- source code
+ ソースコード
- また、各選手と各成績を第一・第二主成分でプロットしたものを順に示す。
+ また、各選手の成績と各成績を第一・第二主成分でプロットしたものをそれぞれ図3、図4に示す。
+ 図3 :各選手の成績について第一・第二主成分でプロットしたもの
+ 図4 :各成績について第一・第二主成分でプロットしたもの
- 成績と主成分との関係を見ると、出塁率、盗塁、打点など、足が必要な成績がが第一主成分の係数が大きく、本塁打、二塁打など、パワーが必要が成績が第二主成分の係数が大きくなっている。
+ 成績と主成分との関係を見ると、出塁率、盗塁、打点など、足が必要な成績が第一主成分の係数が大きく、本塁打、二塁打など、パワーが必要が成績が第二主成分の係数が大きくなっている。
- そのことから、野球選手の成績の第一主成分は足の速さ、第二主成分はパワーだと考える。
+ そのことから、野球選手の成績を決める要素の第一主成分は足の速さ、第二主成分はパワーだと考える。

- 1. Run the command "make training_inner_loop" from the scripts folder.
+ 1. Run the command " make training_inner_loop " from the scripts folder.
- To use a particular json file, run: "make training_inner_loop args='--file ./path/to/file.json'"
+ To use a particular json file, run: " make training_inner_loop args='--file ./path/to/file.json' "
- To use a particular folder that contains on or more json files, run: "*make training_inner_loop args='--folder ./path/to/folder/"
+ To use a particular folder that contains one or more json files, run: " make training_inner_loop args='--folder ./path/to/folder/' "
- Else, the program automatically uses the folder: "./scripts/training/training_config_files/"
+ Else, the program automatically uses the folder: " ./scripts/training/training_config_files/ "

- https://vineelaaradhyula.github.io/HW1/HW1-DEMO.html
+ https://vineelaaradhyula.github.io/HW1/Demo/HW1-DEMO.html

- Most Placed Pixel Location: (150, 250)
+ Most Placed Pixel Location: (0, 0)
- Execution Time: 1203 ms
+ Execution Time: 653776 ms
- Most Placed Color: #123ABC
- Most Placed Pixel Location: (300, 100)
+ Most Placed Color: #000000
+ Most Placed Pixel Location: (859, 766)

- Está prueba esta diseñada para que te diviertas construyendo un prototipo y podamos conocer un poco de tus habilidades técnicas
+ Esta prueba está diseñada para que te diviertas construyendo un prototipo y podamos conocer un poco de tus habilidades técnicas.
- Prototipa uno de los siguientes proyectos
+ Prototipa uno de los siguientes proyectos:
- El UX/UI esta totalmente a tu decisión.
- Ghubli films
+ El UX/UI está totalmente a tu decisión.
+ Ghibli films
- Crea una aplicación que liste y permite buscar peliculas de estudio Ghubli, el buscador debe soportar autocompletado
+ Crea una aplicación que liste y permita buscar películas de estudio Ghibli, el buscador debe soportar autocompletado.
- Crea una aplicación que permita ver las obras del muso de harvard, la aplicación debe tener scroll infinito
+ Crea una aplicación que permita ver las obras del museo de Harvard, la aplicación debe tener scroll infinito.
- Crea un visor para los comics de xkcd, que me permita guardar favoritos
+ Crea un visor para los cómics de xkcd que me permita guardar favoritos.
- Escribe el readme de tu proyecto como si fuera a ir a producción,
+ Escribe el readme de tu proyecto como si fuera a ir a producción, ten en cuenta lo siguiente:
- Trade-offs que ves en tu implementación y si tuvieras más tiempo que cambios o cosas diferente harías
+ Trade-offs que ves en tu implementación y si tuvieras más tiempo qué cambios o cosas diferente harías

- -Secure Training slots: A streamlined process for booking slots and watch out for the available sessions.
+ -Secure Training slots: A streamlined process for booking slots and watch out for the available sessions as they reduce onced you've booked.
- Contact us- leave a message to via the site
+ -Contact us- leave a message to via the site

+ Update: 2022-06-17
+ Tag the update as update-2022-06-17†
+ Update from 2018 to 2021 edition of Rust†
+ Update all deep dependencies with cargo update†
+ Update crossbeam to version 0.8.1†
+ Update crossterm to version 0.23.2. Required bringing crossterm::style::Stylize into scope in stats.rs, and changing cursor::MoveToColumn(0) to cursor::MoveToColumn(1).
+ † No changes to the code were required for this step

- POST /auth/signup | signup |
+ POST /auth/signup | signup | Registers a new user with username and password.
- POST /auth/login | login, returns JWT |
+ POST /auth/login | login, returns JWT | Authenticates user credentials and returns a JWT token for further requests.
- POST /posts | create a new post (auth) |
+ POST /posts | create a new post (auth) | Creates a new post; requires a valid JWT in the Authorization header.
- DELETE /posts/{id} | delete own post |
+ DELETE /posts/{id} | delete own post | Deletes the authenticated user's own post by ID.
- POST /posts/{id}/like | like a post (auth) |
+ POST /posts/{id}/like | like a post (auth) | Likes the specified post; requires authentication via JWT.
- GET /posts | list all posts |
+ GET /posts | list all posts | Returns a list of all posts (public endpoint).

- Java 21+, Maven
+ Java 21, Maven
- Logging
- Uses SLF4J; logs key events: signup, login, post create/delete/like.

______

Write out the whole listing again, keeping every character as it is.

- source code
+ ソースコード
- また、各選手と各成績を第一・第二主成分でプロットしたものを順に示す。
+ また、各選手の成績と各成績を第一・第二主成分でプロットしたものをそれぞれ図3、図4に示す。
+ 図3 :各選手の成績について第一・第二主成分でプロットしたもの
+ 図4 :各成績について第一・第二主成分でプロットしたもの
- 成績と主成分との関係を見ると、出塁率、盗塁、打点など、足が必要な成績がが第一主成分の係数が大きく、本塁打、二塁打など、パワーが必要が成績が第二主成分の係数が大きくなっている。
+ 成績と主成分との関係を見ると、出塁率、盗塁、打点など、足が必要な成績が第一主成分の係数が大きく、本塁打、二塁打など、パワーが必要が成績が第二主成分の係数が大きくなっている。
- そのことから、野球選手の成績の第一主成分は足の速さ、第二主成分はパワーだと考える。
+ そのことから、野球選手の成績を決める要素の第一主成分は足の速さ、第二主成分はパワーだと考える。

- 1. Run the command "make training_inner_loop" from the scripts folder.
+ 1. Run the command " make training_inner_loop " from the scripts folder.
- To use a particular json file, run: "make training_inner_loop args='--file ./path/to/file.json'"
+ To use a particular json file, run: " make training_inner_loop args='--file ./path/to/file.json' "
- To use a particular folder that contains on or more json files, run: "*make training_inner_loop args='--folder ./path/to/folder/"
+ To use a particular folder that contains one or more json files, run: " make training_inner_loop args='--folder ./path/to/folder/' "
- Else, the program automatically uses the folder: "./scripts/training/training_config_files/"
+ Else, the program automatically uses the folder: " ./scripts/training/training_config_files/ "

- https://vineelaaradhyula.github.io/HW1/HW1-DEMO.html
+ https://vineelaaradhyula.github.io/HW1/Demo/HW1-DEMO.html

- Most Placed Pixel Location: (150, 250)
+ Most Placed Pixel Location: (0, 0)
- Execution Time: 1203 ms
+ Execution Time: 653776 ms
- Most Placed Color: #123ABC
- Most Placed Pixel Location: (300, 100)
+ Most Placed Color: #000000
+ Most Placed Pixel Location: (859, 766)

- Está prueba esta diseñada para que te diviertas construyendo un prototipo y podamos conocer un poco de tus habilidades técnicas
+ Esta prueba está diseñada para que te diviertas construyendo un prototipo y podamos conocer un poco de tus habilidades técnicas.
- Prototipa uno de los siguientes proyectos
+ Prototipa uno de los siguientes proyectos:
- El UX/UI esta totalmente a tu decisión.
- Ghubli films
+ El UX/UI está totalmente a tu decisión.
+ Ghibli films
- Crea una aplicación que liste y permite buscar peliculas de estudio Ghubli, el buscador debe soportar autocompletado
+ Crea una aplicación que liste y permita buscar películas de estudio Ghibli, el buscador debe soportar autocompletado.
- Crea una aplicación que permita ver las obras del muso de harvard, la aplicación debe tener scroll infinito
+ Crea una aplicación que permita ver las obras del museo de Harvard, la aplicación debe tener scroll infinito.
- Crea un visor para los comics de xkcd, que me permita guardar favoritos
+ Crea un visor para los cómics de xkcd que me permita guardar favoritos.
- Escribe el readme de tu proyecto como si fuera a ir a producción,
+ Escribe el readme de tu proyecto como si fuera a ir a producción, ten en cuenta lo siguiente:
- Trade-offs que ves en tu implementación y si tuvieras más tiempo que cambios o cosas diferente harías
+ Trade-offs que ves en tu implementación y si tuvieras más tiempo qué cambios o cosas diferente harías

- -Secure Training slots: A streamlined process for booking slots and watch out for the available sessions.
+ -Secure Training slots: A streamlined process for booking slots and watch out for the available sessions as they reduce onced you've booked.
- Contact us- leave a message to via the site
+ -Contact us- leave a message to via the site

+ Update: 2022-06-17
+ Tag the update as update-2022-06-17†
+ Update from 2018 to 2021 edition of Rust†
+ Update all deep dependencies with cargo update†
+ Update crossbeam to version 0.8.1†
+ Update crossterm to version 0.23.2. Required bringing crossterm::style::Stylize into scope in stats.rs, and changing cursor::MoveToColumn(0) to cursor::MoveToColumn(1).
+ † No changes to the code were required for this step

- POST /auth/signup | signup |
+ POST /auth/signup | signup | Registers a new user with username and password.
- POST /auth/login | login, returns JWT |
+ POST /auth/login | login, returns JWT | Authenticates user credentials and returns a JWT token for further requests.
- POST /posts | create a new post (auth) |
+ POST /posts | create a new post (auth) | Creates a new post; requires a valid JWT in the Authorization header.
- DELETE /posts/{id} | delete own post |
+ DELETE /posts/{id} | delete own post | Deletes the authenticated user's own post by ID.
- POST /posts/{id}/like | like a post (auth) |
+ POST /posts/{id}/like | like a post (auth) | Likes the specified post; requires authentication via JWT.
- GET /posts | list all posts |
+ GET /posts | list all posts | Returns a list of all posts (public endpoint).

- Java 21+, Maven
+ Java 21, Maven
- Logging
- Uses SLF4J; logs key events: signup, login, post create/delete/like.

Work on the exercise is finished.